BEGIN

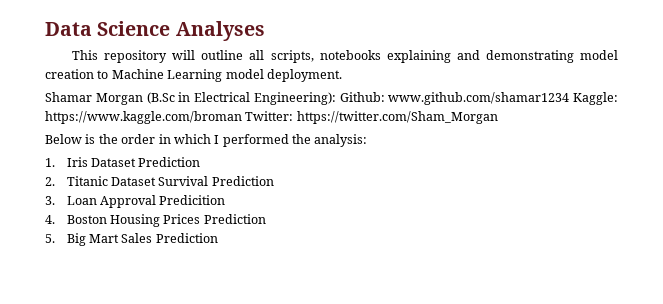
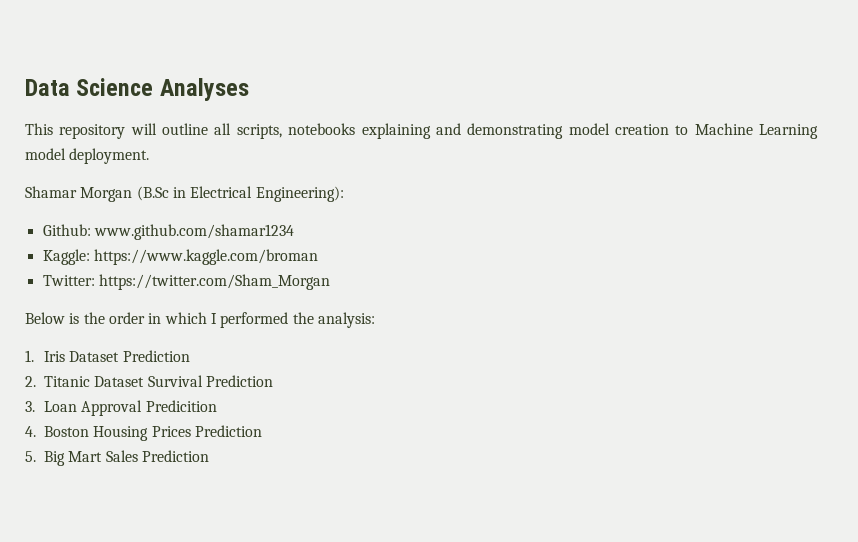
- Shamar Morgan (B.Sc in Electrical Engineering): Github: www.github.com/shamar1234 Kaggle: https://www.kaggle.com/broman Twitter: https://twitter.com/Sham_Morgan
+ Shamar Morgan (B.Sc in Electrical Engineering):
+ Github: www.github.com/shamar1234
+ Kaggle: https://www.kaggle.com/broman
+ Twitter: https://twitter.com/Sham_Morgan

END
BEGIN

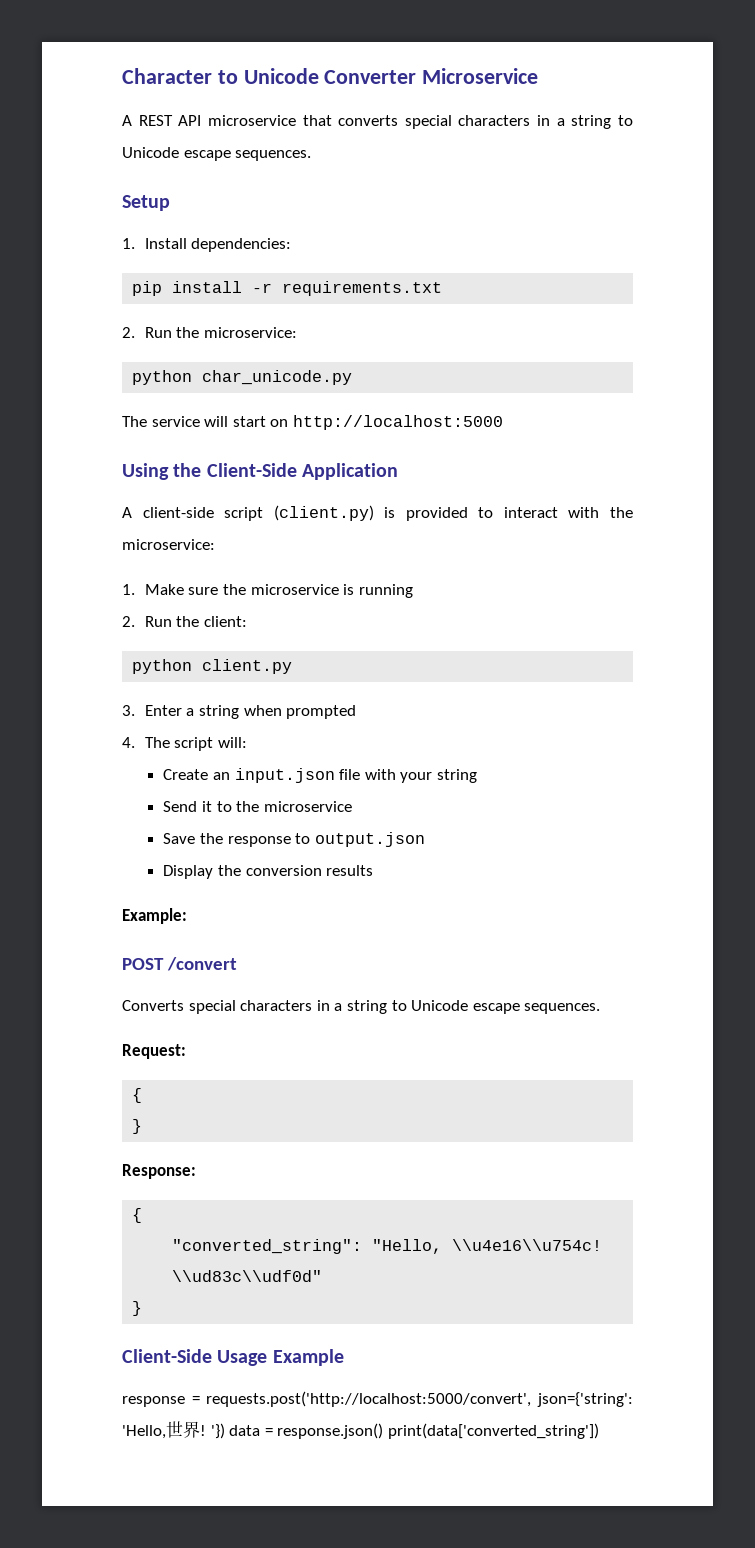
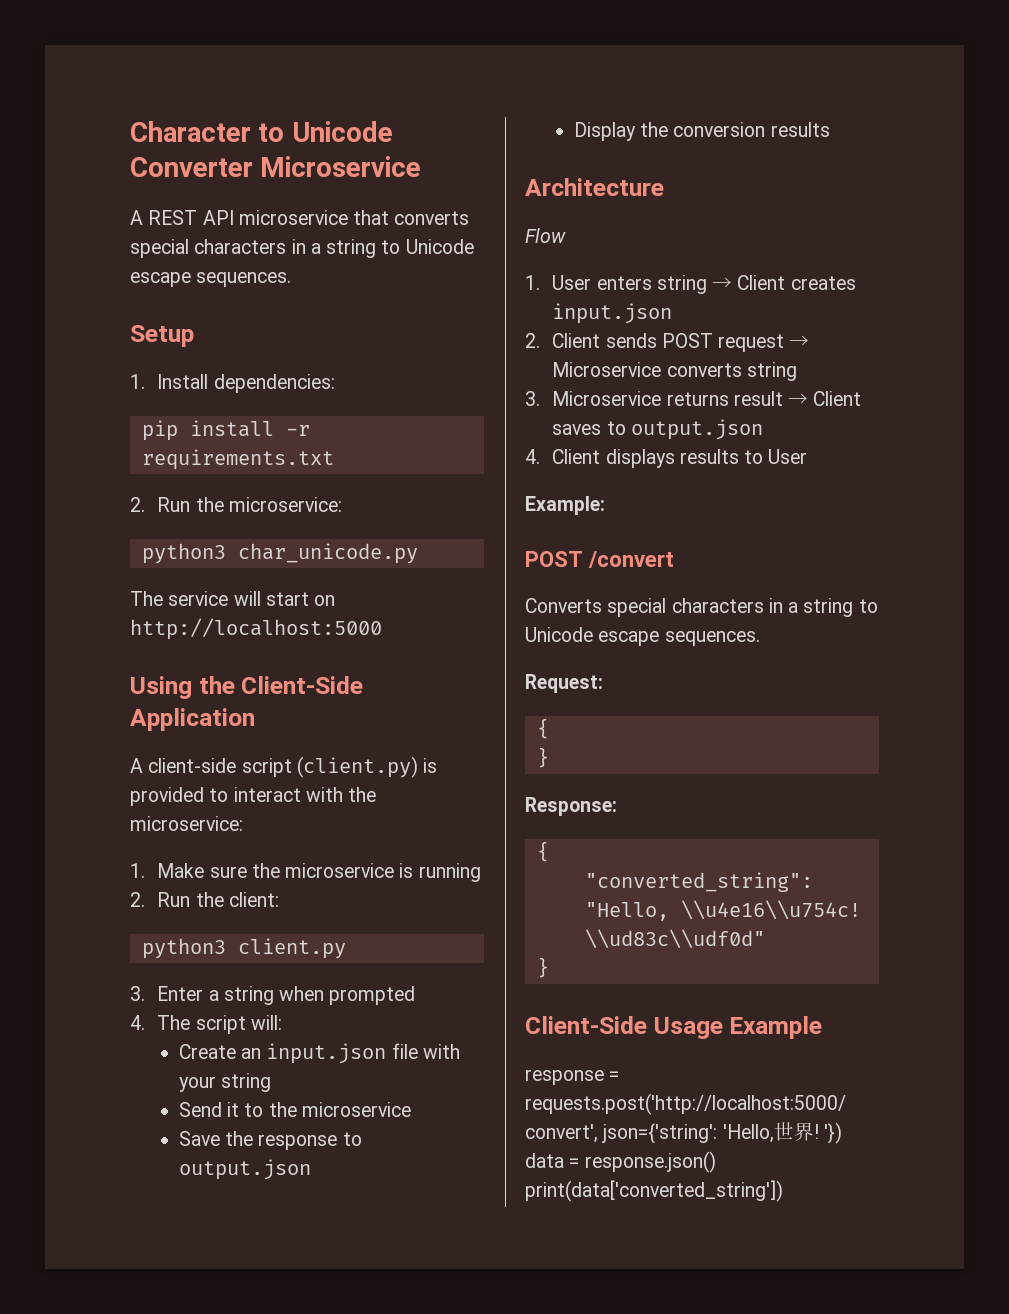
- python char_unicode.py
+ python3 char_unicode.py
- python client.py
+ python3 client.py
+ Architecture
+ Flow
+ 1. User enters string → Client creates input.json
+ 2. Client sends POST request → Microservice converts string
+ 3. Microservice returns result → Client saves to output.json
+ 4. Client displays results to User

END

**TASK INSTRUCTIONS**
Above is a listing; print exactly its lines from the one with "Microservice converts string" through the one with "results to User", and no other lines.

**SOLUTION TO THE EXERCISE**
+ 2. Client sends POST request → Microservice converts string
+ 3. Microservice returns result → Client saves to output.json
+ 4. Client displays results to User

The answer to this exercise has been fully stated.